The International Brewing Awards, formerly known as the Brewing Industry International Awards, have been running since 1886. Colloquially known as “The Brewing Oscars”, they are unique in that only practising brewers are allowed to judge. Which always makes me think about the word “practising”; should you worry about a practising doctor, and where did the name GP come from? But I guess we are always practising, as we are always learning. Anyway back to these awards, held this year in the Brewing town of Burton upon Trent. 30+ brewers from 16 different countries assembled here in the depths of February, for the judging of over 800 beers. The criteria for judging is commercial acceptability, and beers are judged by consensus and discussion, rather than just point scoring. With such an array of styles now in the beer market, and boundaries being pushed, it made for a very interesting few days. Purist European lagers up against well hopped American ones; session ales with drinkability versus ales with lots of hop; dark beers with chocolate; barrel aged beers with a symphony of aromatics. It was hard, but a pleasure, and having been fortunate to judge at these awards in 2011 and 2013, it really did show how the whole beer scene is changing so much.
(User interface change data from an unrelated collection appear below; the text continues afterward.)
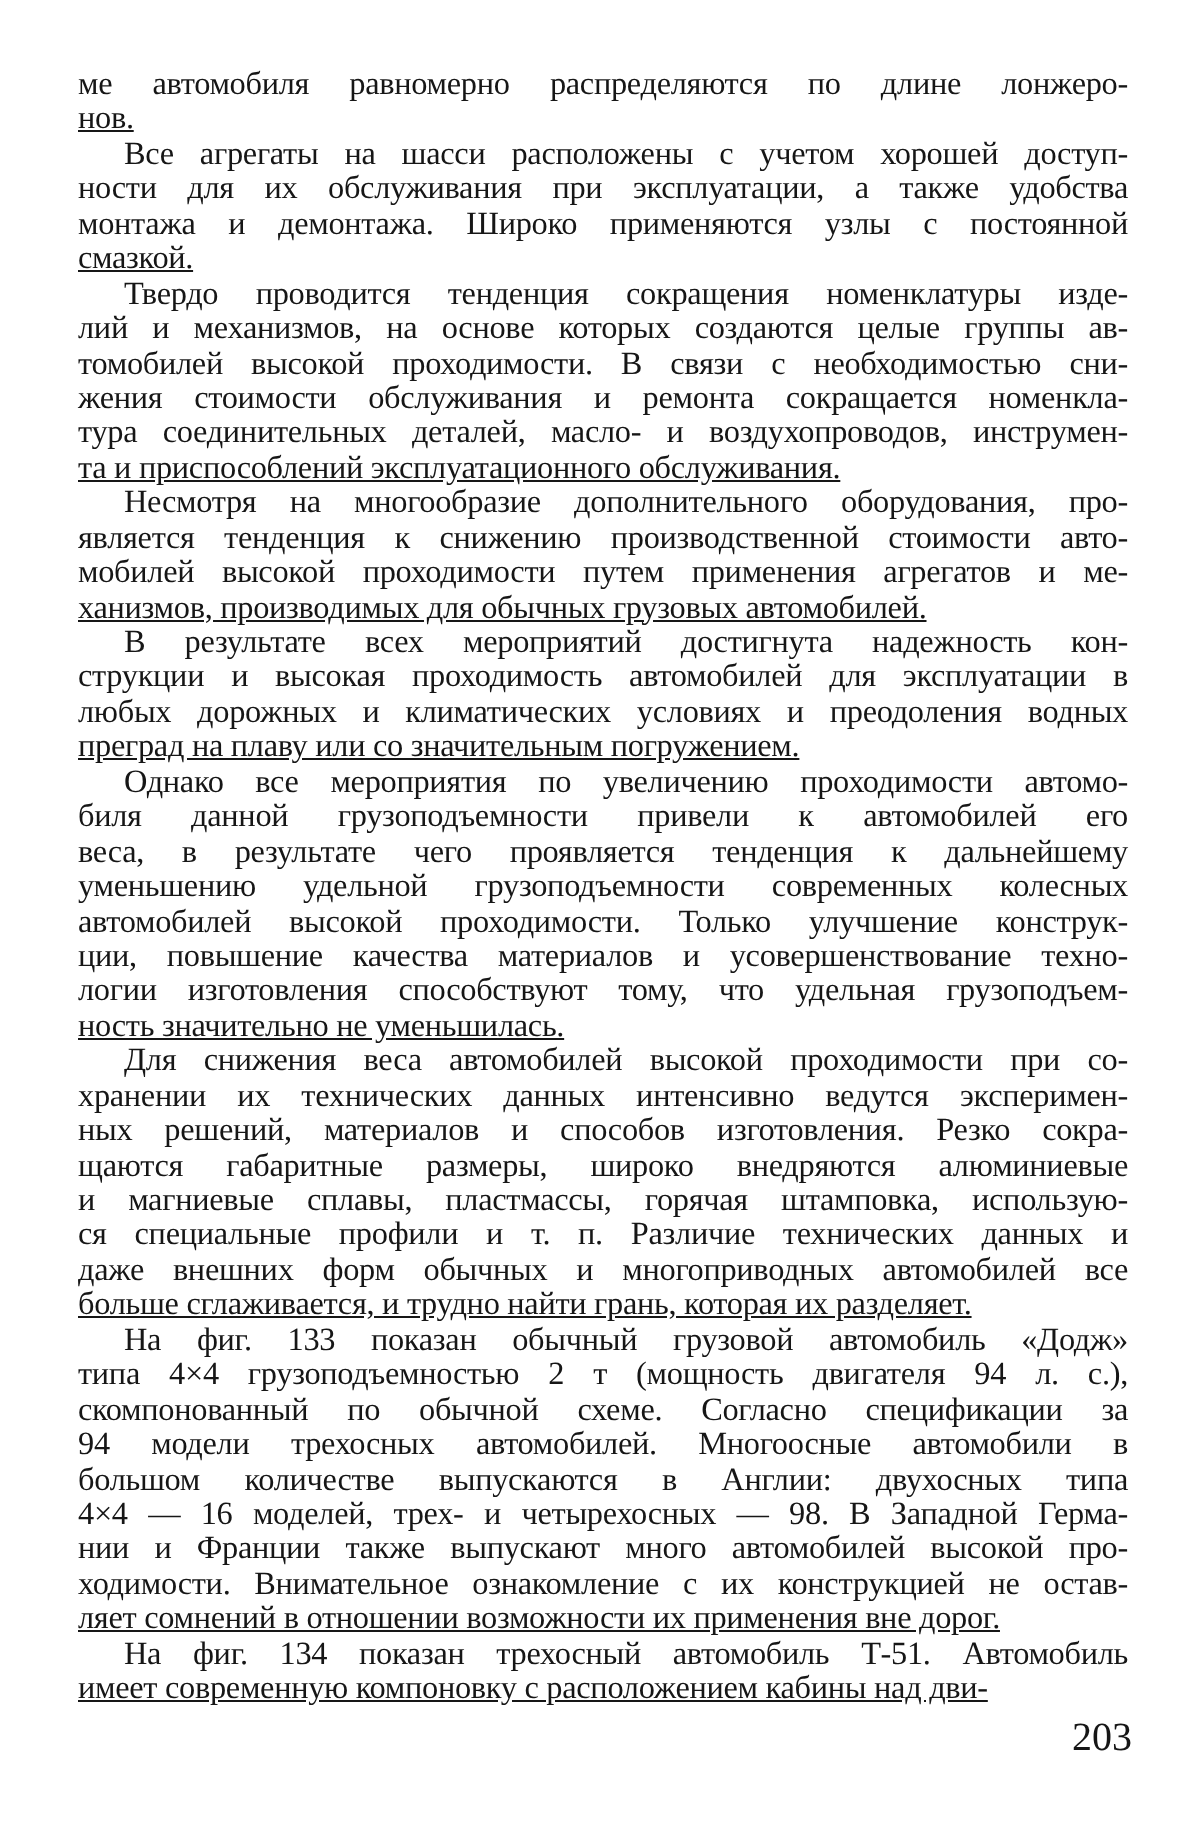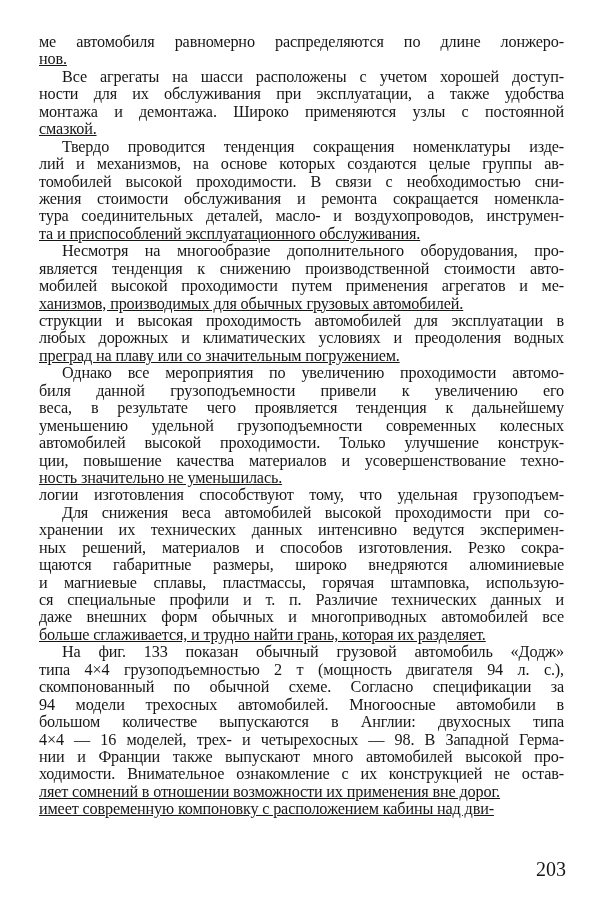"В результате всех мероприятий достигнута" span.line { html: none -> <span>В результате всех мероприятий достигнута надежность кон-</span> }
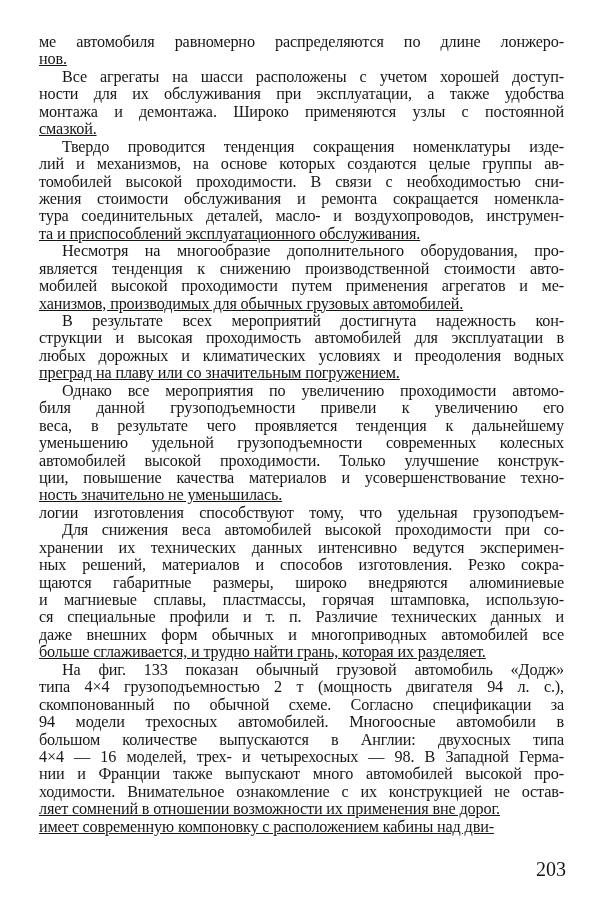"биля данной грузоподъемности привели к" span.line { text: увеличению -> автомобилей }
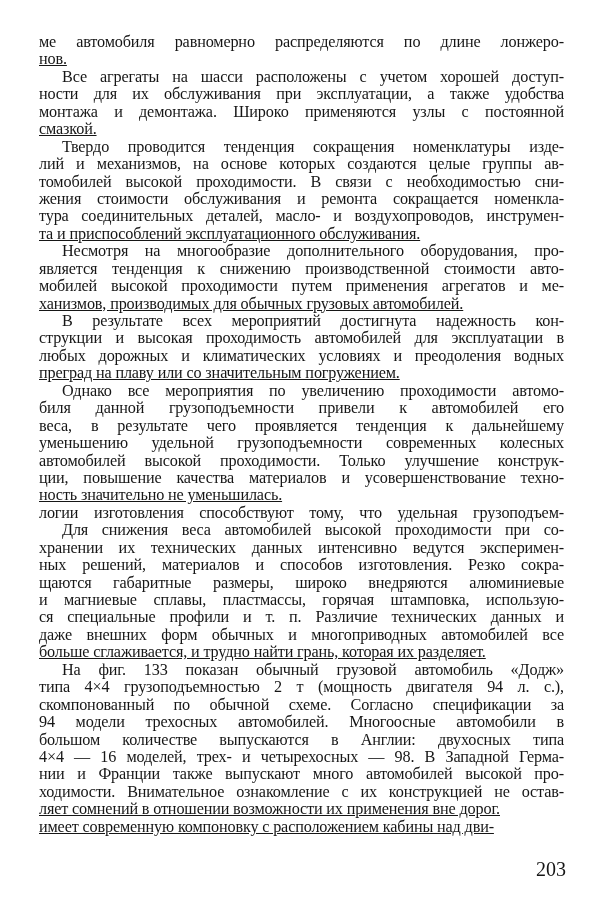"ность значительно не уменьшилась." span.line { order: before "логии изготовления способствуют тому," -> after "логии изготовления способствуют тому," }
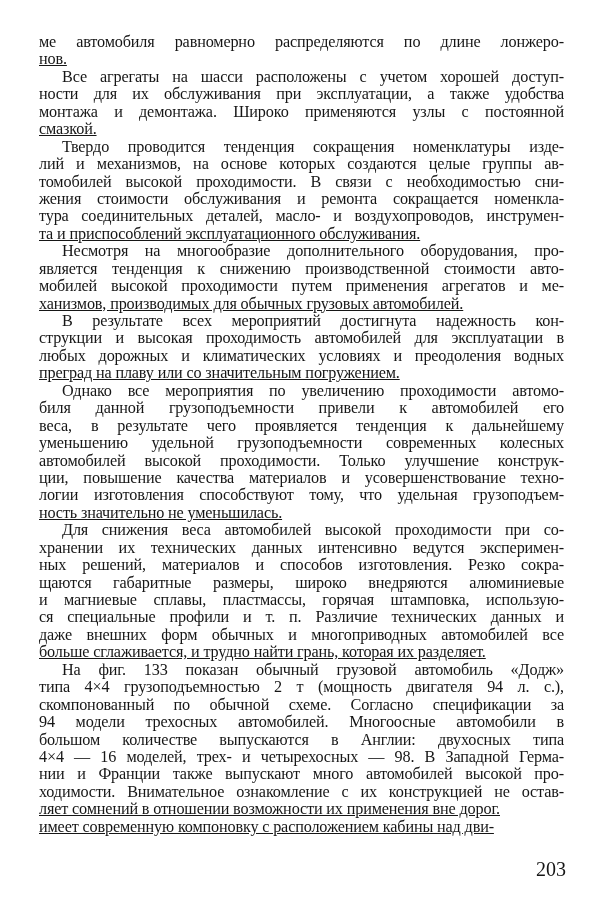"На фиг. 134 показан трехосный" span.line { html: none -> <span>На фиг. 134 показан трехосный автомобиль Т-51. Автомобиль</span> }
We know this from experience, and frequent consumer research, but I never cease to be amazed. My father always said there is no bad beer, just some is better than others. The specialist Belgium beers always cause an eyebrow to be raised; in the past, I think I may have brewed the odd beer that was more reminiscent of a gueuze, but the British public at the time weren’t ready for this sort of flavour from a handpull.
The opportunity to sample and judge these beers with professionals from around the world is something I will treasure forever. This competition is also unusual in that there are not specific style guidelines – we are not hampered by beers having to be of a certain IBU, alcohol, or other analytical standard, but what we feel is commercially acceptable.
So how and who should judge beer? It will of course always have a large element of subjectivity, but by learning, sharing ideas and knowledge, and knowing something of the market, hopefully some great beers were duly awarded medals. There are many beer competitions, and everyone loves to win a medal. Especially when it has been judged by professional brewers, even if they are still practising.
I came away with a number of new ideas, and our Pilot Plant has been working hard since then; the challenge is to get some sort of order, as we could happily brew and brew and brew, and still have new ideas. People may be drinking less, but more people are drinking beer, so I will keep up the practice.